El colapso de la segunda legislatura se reflejó con toda su intensidad en la mirada furibunda y el gesto crispado del presidente del Gobierno en su comparecencia al término del Consejo de Ministros del viernes. Rajoy no dio crédito al enterarse de que Sánchez había presentado la moción en el registro del Congreso tan rápido porque quería evitar que el presidente disolviera antes de las 11 de la mañana del viernes. Un completo disparate, en opinión de los colaboradores de Rajoy, en cuyos planes de futuro jamás ha estado, ni por asomo, la posibilidad de acortar la legislatura.

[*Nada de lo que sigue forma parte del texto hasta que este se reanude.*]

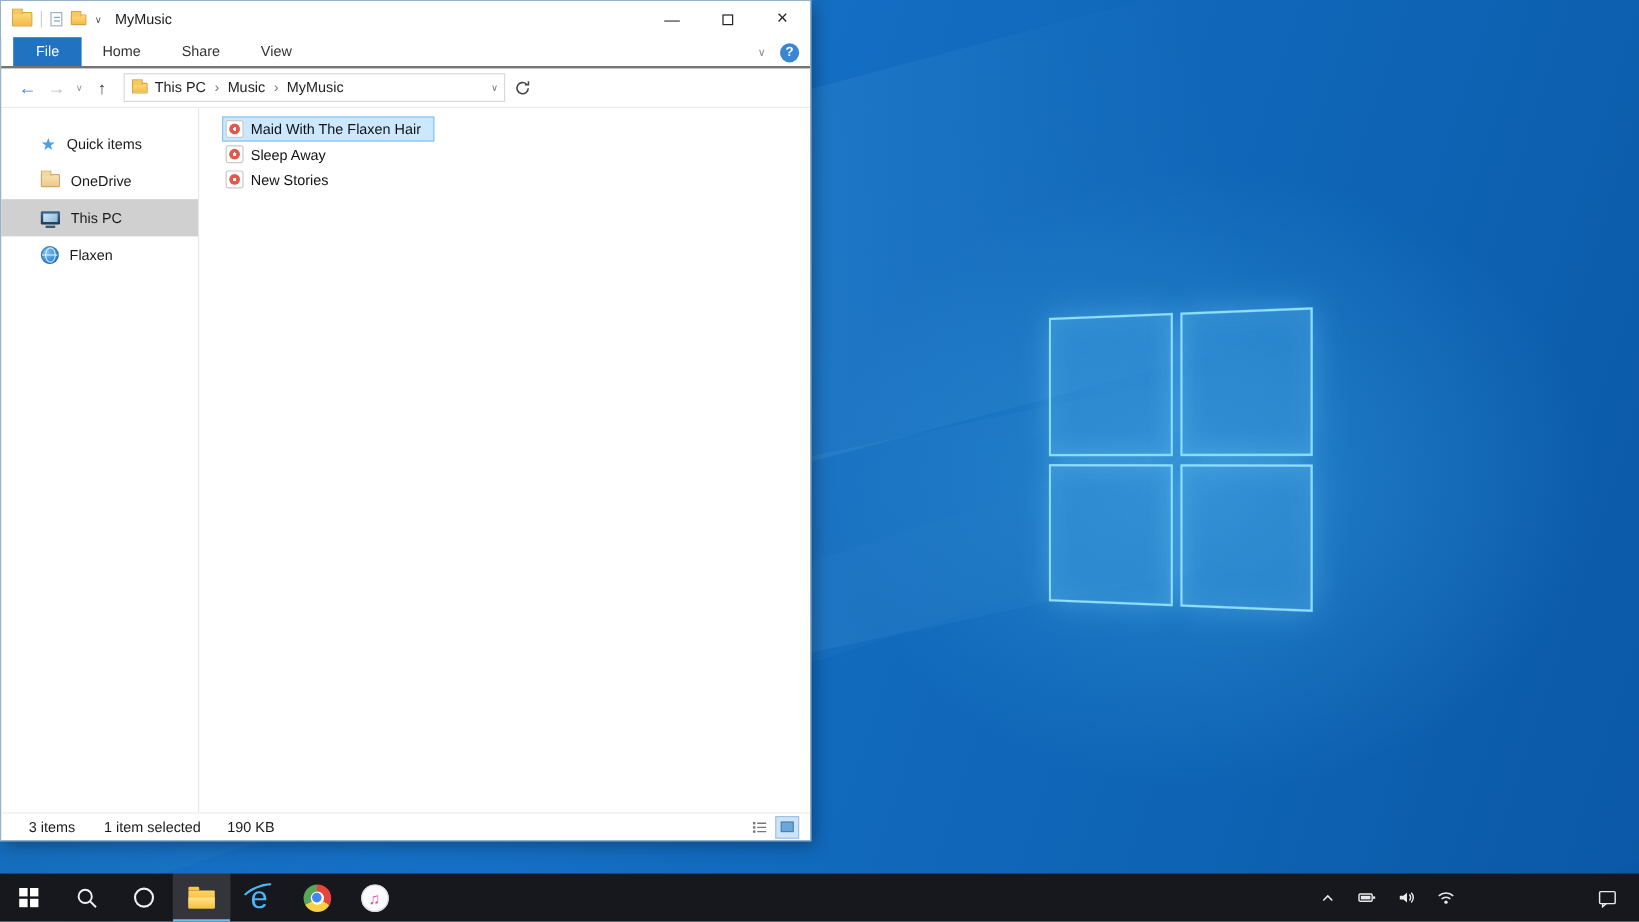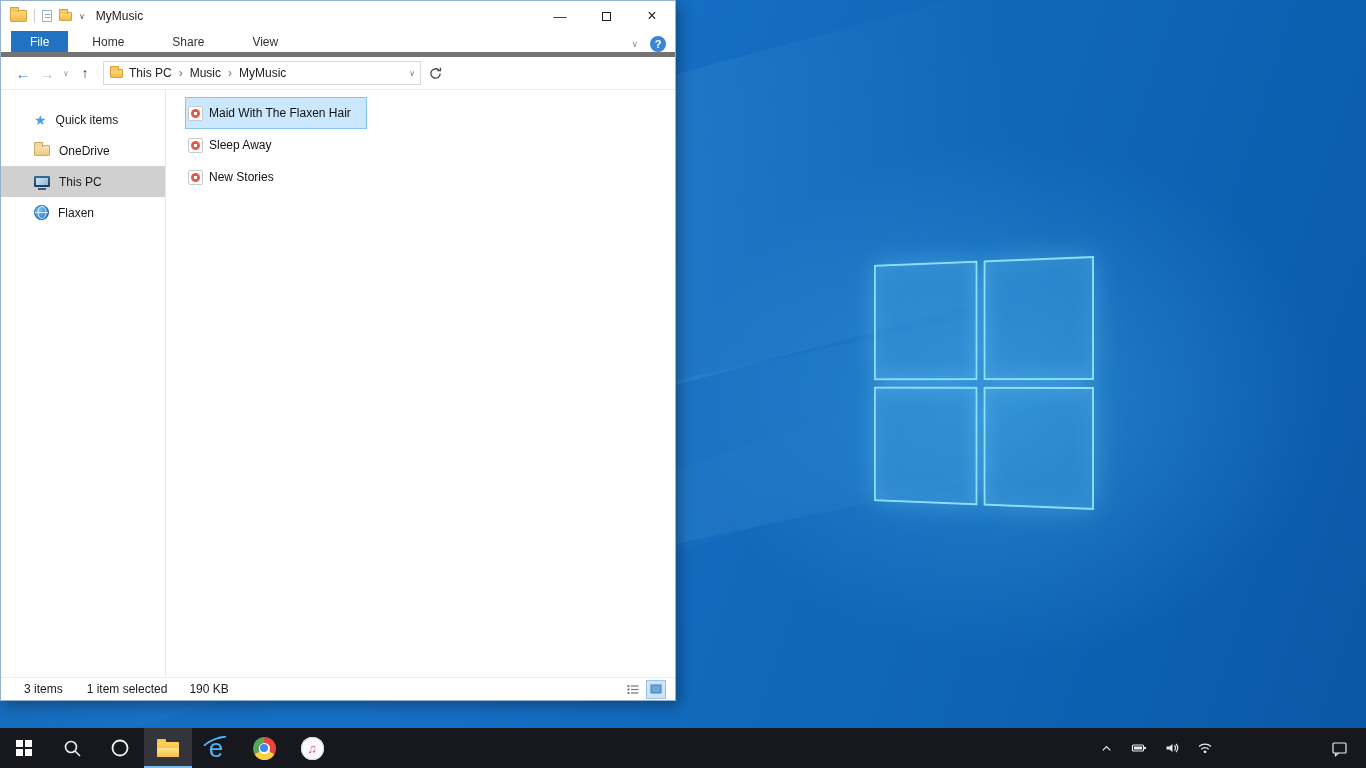"File" .ribbonrow { border-bottom: 5px solid #737373 -> 2px solid #737373 }
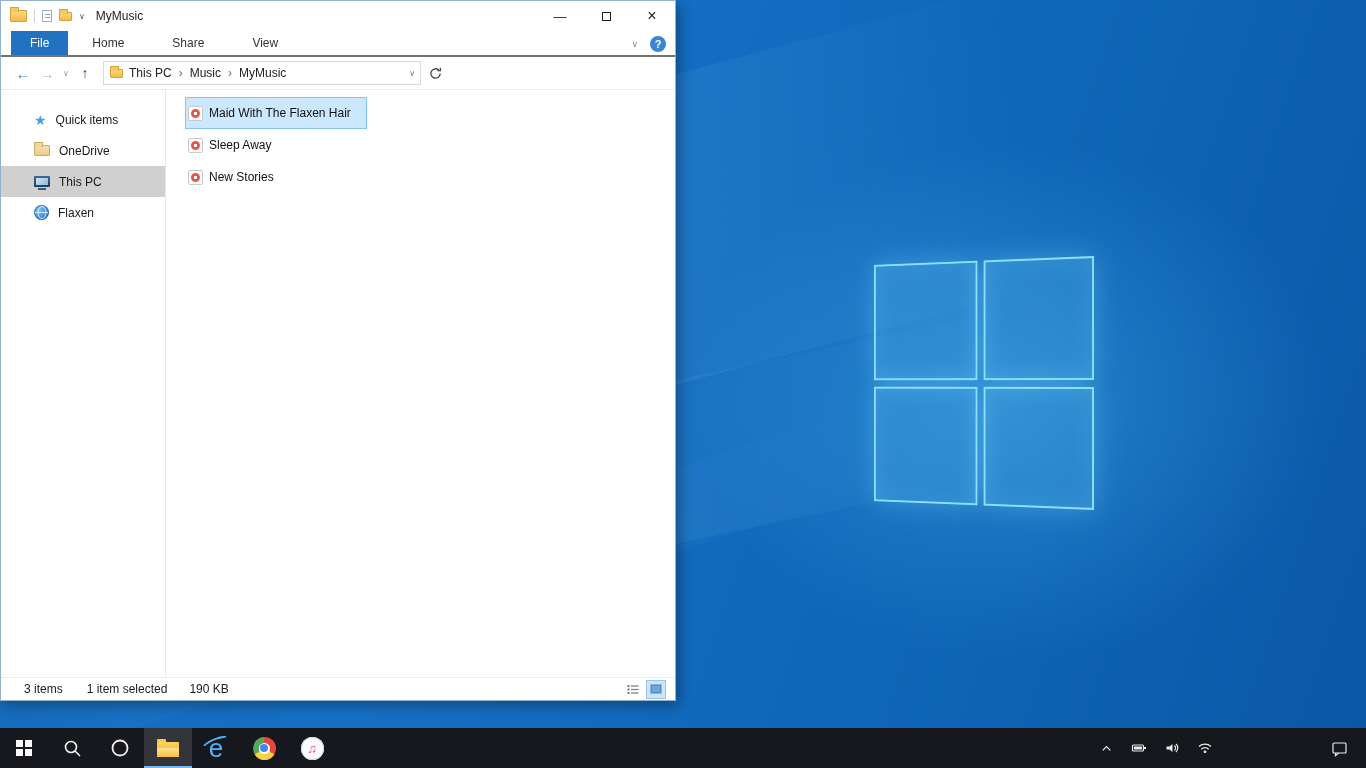"Home" .tab { padding: 0 24px -> 0 17px }
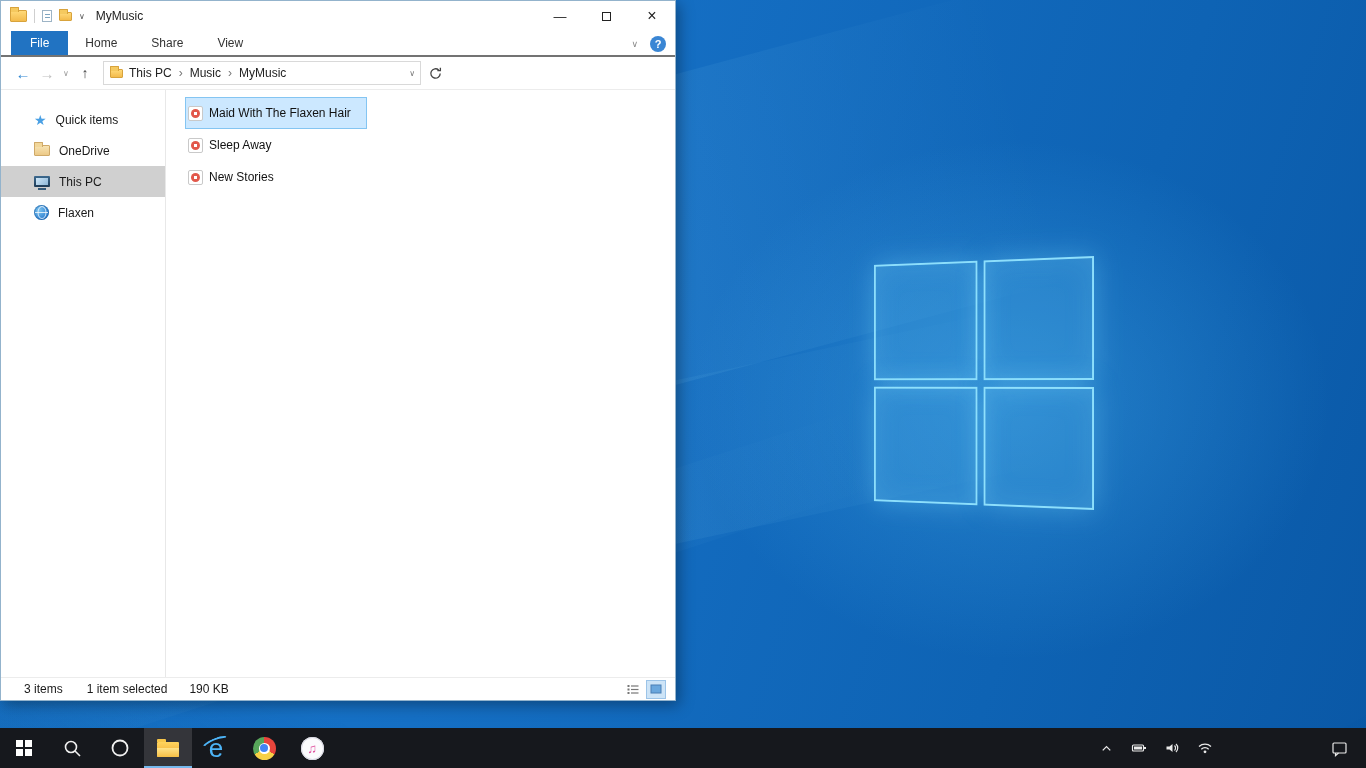"Maid With The Flaxen Hair" .file-row { height: 32px -> 21px; padding: 0 15px 0 2px -> 0 10px 0 2px }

Ni aun en el caso de que el Congreso le hubiera devuelto los Presupuestos sin aprobar. Rajoy tenía previsto prorrogarlos y lanzar el balón hacia adelante. El presidente es preso de su propio relato de gran superviviente, que no piensa corregir, ni cambiar, ni modular en el tiempo que le quede en La Moncloa. Sea el que sea. Días, meses o años.

Años va a ser difícil. Así estaba de enojado el viernes, cuando incluso tuvo que suspender el viaje a Kiev para asistir a la final de la Champions. Enojado no solo por la moción de censura de Pedro Sánchez. Que también. Mariano Rajoy ha perdido por el camino de la corrupción a su único aliado parlamentario, Ciudadanos. Ya pueden desgañitarse el presidente, sus ministros y los dirigentes del PP en proclamar la estabilidad del Gobierno. La ficción no da más de sí. Independientemente de que triunfe o –más bien– fracase la moción de censura de Pedro Sánchez, el clamor de la convocatoria de unas elecciones generales recorre el país de punta a punta. Y perseguirá a Rajoy allá donde vaya.

«La legislatura no da más de sí. España necesita un Gobierno y no lo tiene. Ni Rajoy gobierna, ni Pedro Sánchez puede gobernar. Con la mayor crisis territorial de la democracia que no hace más que agudizarse. La única salida lógica y racional pasa por las urnas. Obligar a Rajoy a disolver, voluntariamente, o por la fuerza de una moción de censura que tenga como objetivo único el adelanto electoral. Esto no debería ser tan difícil, si no fuera porque todos los partidos juegan al corto plazo, al día siguiente». Esta es, resumida, la opinión fundada de personalidades políticas de relieve.